** Information shown follows **

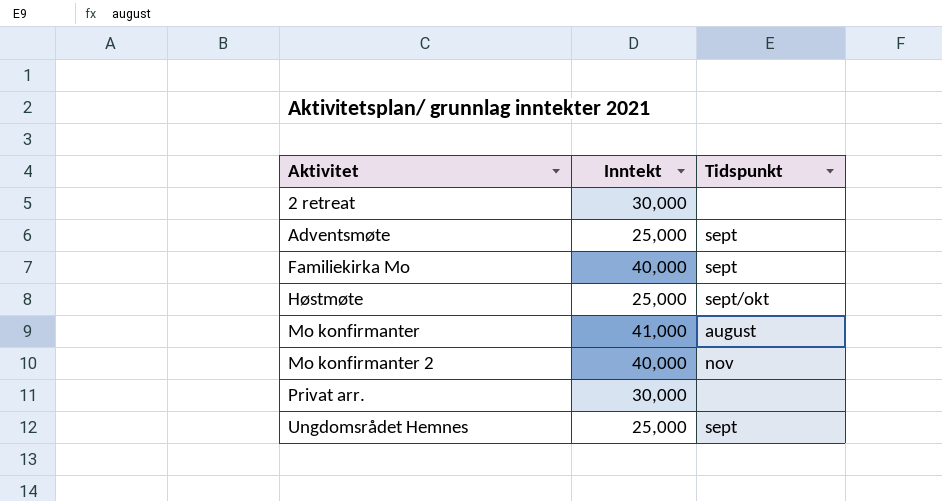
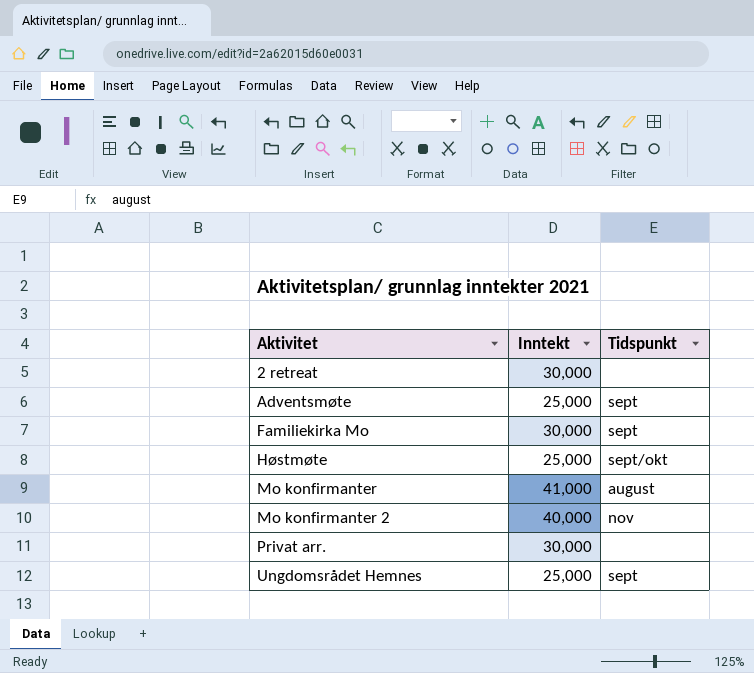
Familiekirka Mo | Inntekt: 40,000 -> 30,000

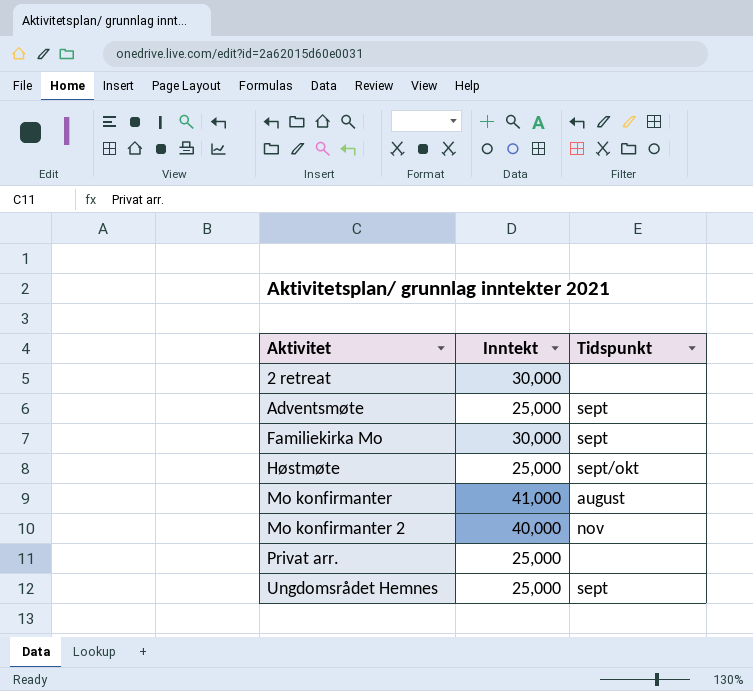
Privat arr. | Inntekt: 30,000 -> 25,000

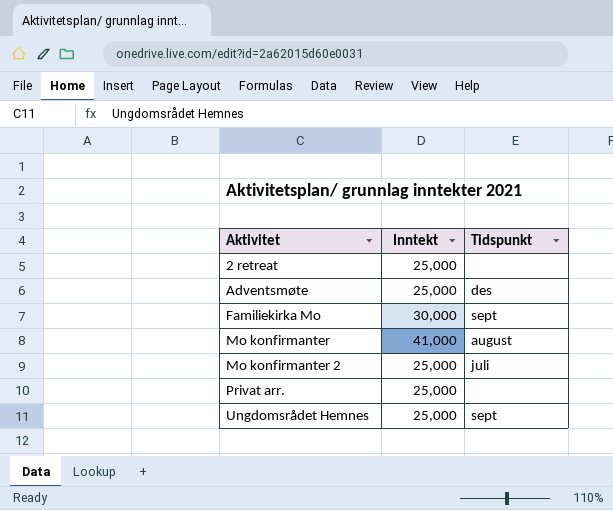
row Høstmøte: 25,000 | sept/okt -> none
2 retreat | Inntekt: 30,000 -> 25,000
Adventsmøte | Tidspunkt: sept -> des
Mo konfirmanter 2 | Inntekt: 40,000 -> 25,000
Mo konfirmanter 2 | Tidspunkt: nov -> juli

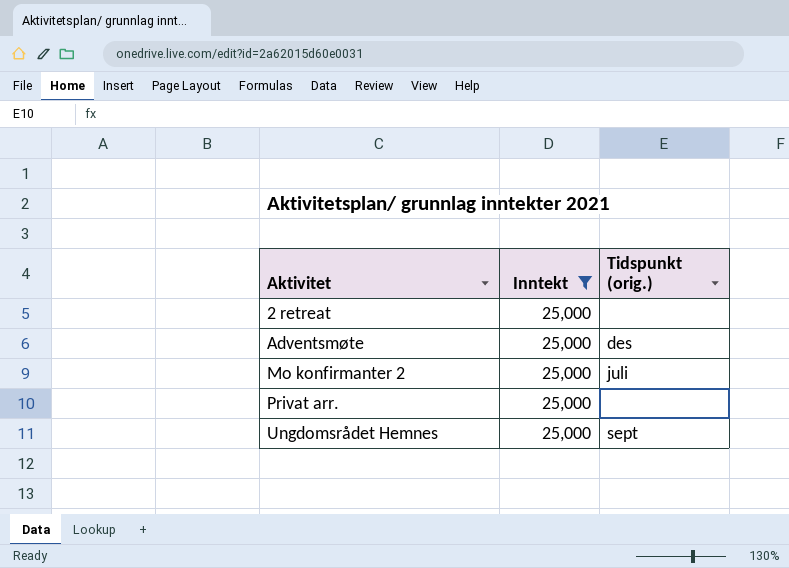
filter: none -> Inntekt = 25,000
column name: Tidspunkt -> Tidspunkt (orig.)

** End of Information shown **

Assigned task: Starting with the line that holds "Mo konfirmanter 2 | Inntekt: 40,000 -> 25,000", return each line exactly through the final line of the entries above; pictures are not part of the output.

Solved problem:
Mo konfirmanter 2 | Inntekt: 40,000 -> 25,000
Mo konfirmanter 2 | Tidspunkt: nov -> juli

filter: none -> Inntekt = 25,000
column name: Tidspunkt -> Tidspunkt (orig.)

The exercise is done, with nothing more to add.